The Marten Bequest Travelling Scholarships are awarded annually across five categories – architecture, ballet, instrumental music, poetry and prose – each recipient receives a scholarship worth $20,000. Algie and Barclay are planning to travel to east coast America to undertake further graduate study and re-imagine their practice, while Harvey-Jones will go to Japan to make a film documenting the post-disaster reconstruction following the 2007 tsunami disasters.

William Harvey-Jones.

William Harvey-Jones.

William Harvey-Jones is a University of Queensland graduate currently in New South Wales at BuroTwo. Deeply interested in humanitarian architecture, he aims to use his scholarship to focus on disaster-resilience planning and post-disaster architectural responses. He’s specifically interested in the March 2011 earthquake and tsunami that devastated the Oshika Peninsula, Japan and has established links with ArchiAid – a reconstruction-assistance network led by Japanese architects and supported by architects around the world. Particularly interested in the practices and outcomes that are a result of this networked-collaboration model – he intends to produce a very personal documentary film on the subject. His funded project will also involve a research field trip with Kaijima Lab to Tasmania to undertake a case study of Tasmania’s oyster-farms, as a regenerative rural industry for the Oshika Peninsula.

Charlotte Algie.

Charlotte Algie.

Charlotte Algie wishes to delve further into what it means to express Australian architectural design ideas internationally. Having graduated in 2011 and started a sole practice in Melbourne, she also accepted an academic appointment in Germany that same year. She aspires to champion diversity in Australian architecture and expand the sustainable contributions of public and civic architectures to communities throughout the Asia-Pacific in the 21st Century. She will use her funding to undertake the Master of Architecture II at Yale University School of Architecture. Charlotte’s practice has encompassed teaching and commissioned design work in Australia and Europe and is currently working on projects in Berlin and Prague.

James Thomas Barclay.

James Thomas Barclay.

James Thomas Barclay is an architect and licensed builder and is one of the few architects who designs and constructs his own projects. He worked closely with architect/builder Drew Heath on the multi-award winning Tír Na NÓg house, plus developments in Marrickville and Casuarina, and a pop-up public street furniture project in Bondi Junction, NSW. Currently working on alterations to his parents’ house in the Blue Mountains, Barclay will use his scholarship to do a Master of Architecture at Harvard Graduate School of Design, with a focus in urbanism, landscape and ecology. “It’s quite a broad course, so I don’t have a specific outcome in mind, other than to investigate the process of making as it relates to practice, and hopefully get insights into alternative problem-solving and practice management structures.”

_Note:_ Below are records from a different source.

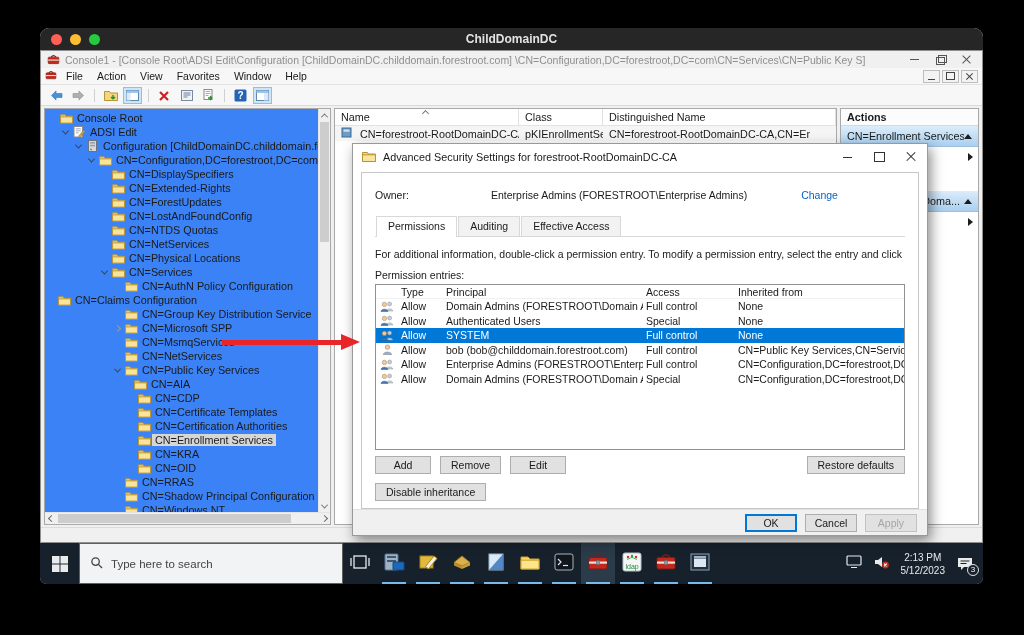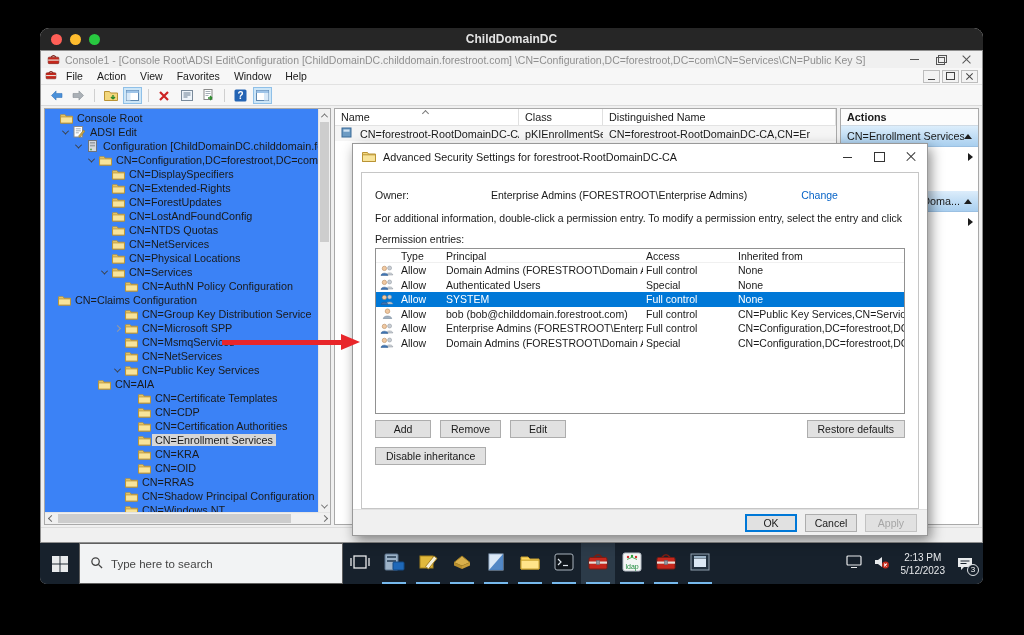--- a/index.html
+++ b/index.html
@@ -639,6 +639,11 @@
           <span>Enterprise Admins (FORESTROOT\Enterprise Admins)</span>
           <span class="change-link">Change</span>
         </div>
+        <div class="tabs" id="dlg-tabs">
+            <span class="tab active">Permissions</span>
+            <span class="tab">Auditing</span>
+            <span class="tab">Effective Access</span>
+          </div>
         <div class="dlg-info">For additional information, double-click a permission entry. To modify a permission entry, select the entry and click Edit (if available).</div>
         <div class="entries-label">Permission entries:</div>
         <div class="perm-table">

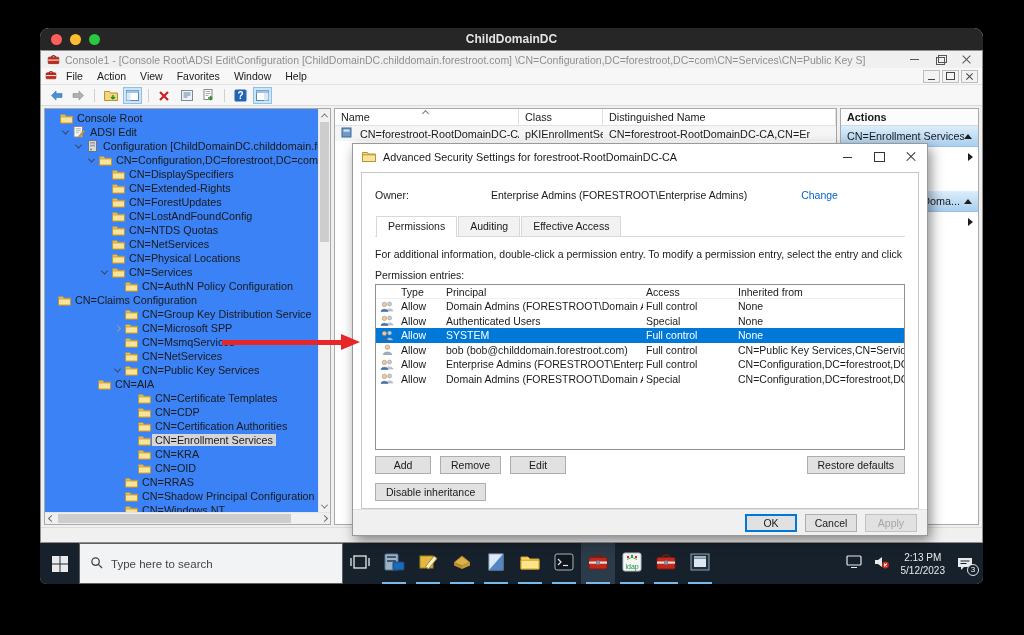--- a/index.html
+++ b/index.html
@@ -458,7 +458,7 @@
                 </span>
                 <span class="tree-label">CN=Public Key Services</span>
               </div>
-              <div class="tree-row" style="padding-left: 40px;">
+              <div class="tree-row" style="padding-left: 76px;">
                 <span class="chev"></span>
                 <span class="tree-ico">
                   <svg width="13" height="11" viewBox="0 0 14 12">

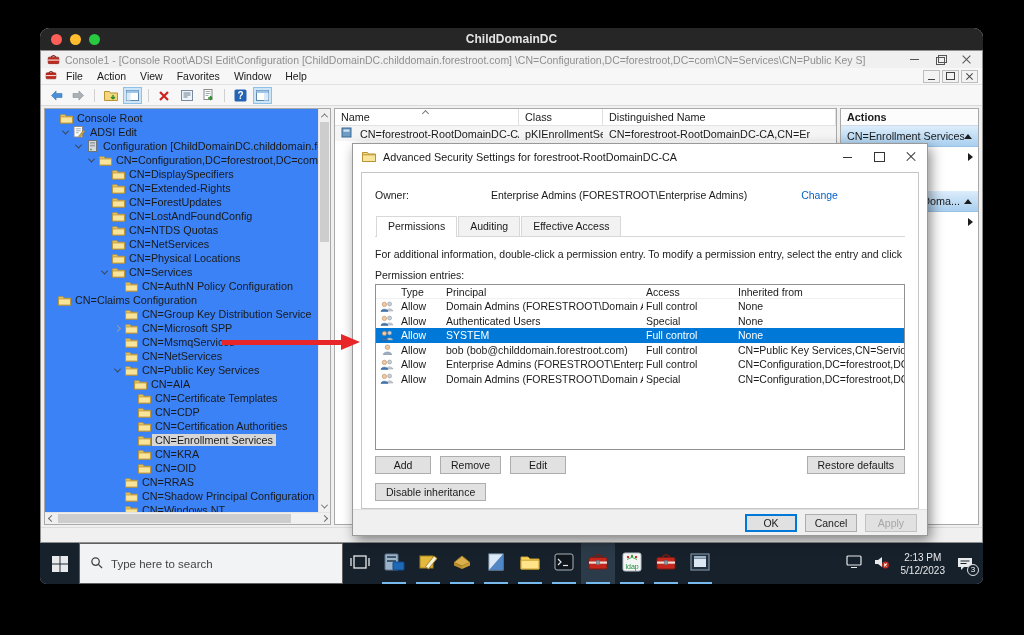--- a/index.html
+++ b/index.html
@@ -476,17 +476,17 @@
                     <path d="M.5 4.2h13V11H.5z" fill="#f8e49b" stroke="#b99334"></path>
                   </svg>
                 </span>
+                <span class="tree-label">CN=CDP</span>
+              </div>
+              <div class="tree-row" style="padding-left: 80px;">
+                <span class="chev"></span>
+                <span class="tree-ico">
+                  <svg width="13" height="11" viewBox="0 0 14 12">
+                    <path d="M.5 2h5l1 1.5h7V11H.5z" fill="#f3d77c" stroke="#b99334"></path>
+                    <path d="M.5 4.2h13V11H.5z" fill="#f8e49b" stroke="#b99334"></path>
+                  </svg>
+                </span>
                 <span class="tree-label">CN=Certificate Templates</span>
-              </div>
-              <div class="tree-row" style="padding-left: 80px;">
-                <span class="chev"></span>
-                <span class="tree-ico">
-                  <svg width="13" height="11" viewBox="0 0 14 12">
-                    <path d="M.5 2h5l1 1.5h7V11H.5z" fill="#f3d77c" stroke="#b99334"></path>
-                    <path d="M.5 4.2h13V11H.5z" fill="#f8e49b" stroke="#b99334"></path>
-                  </svg>
-                </span>
-                <span class="tree-label">CN=CDP</span>
               </div>
               <div class="tree-row" style="padding-left: 80px;">
                 <span class="chev"></span>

Marten Bequest Travelling Scholarships were first awarded in 1975, from a trust established by John Chisholm Marten (1908-1966) a performing artist and author. They are administered by Perpetual, Australia’s largest manager of philanthropic funds. Previous recent winners of the Marten Bequest Travelling Scholarship for architecture include: Michael Barraclough (2012) Marissa Looby and Daniel Kumnick (2009), Scott Hawken and Christine Outram (2007), Celia Carroll and David Pigrim (2005), Shannon Truloff (2003), and Angelique Edmonds (2001).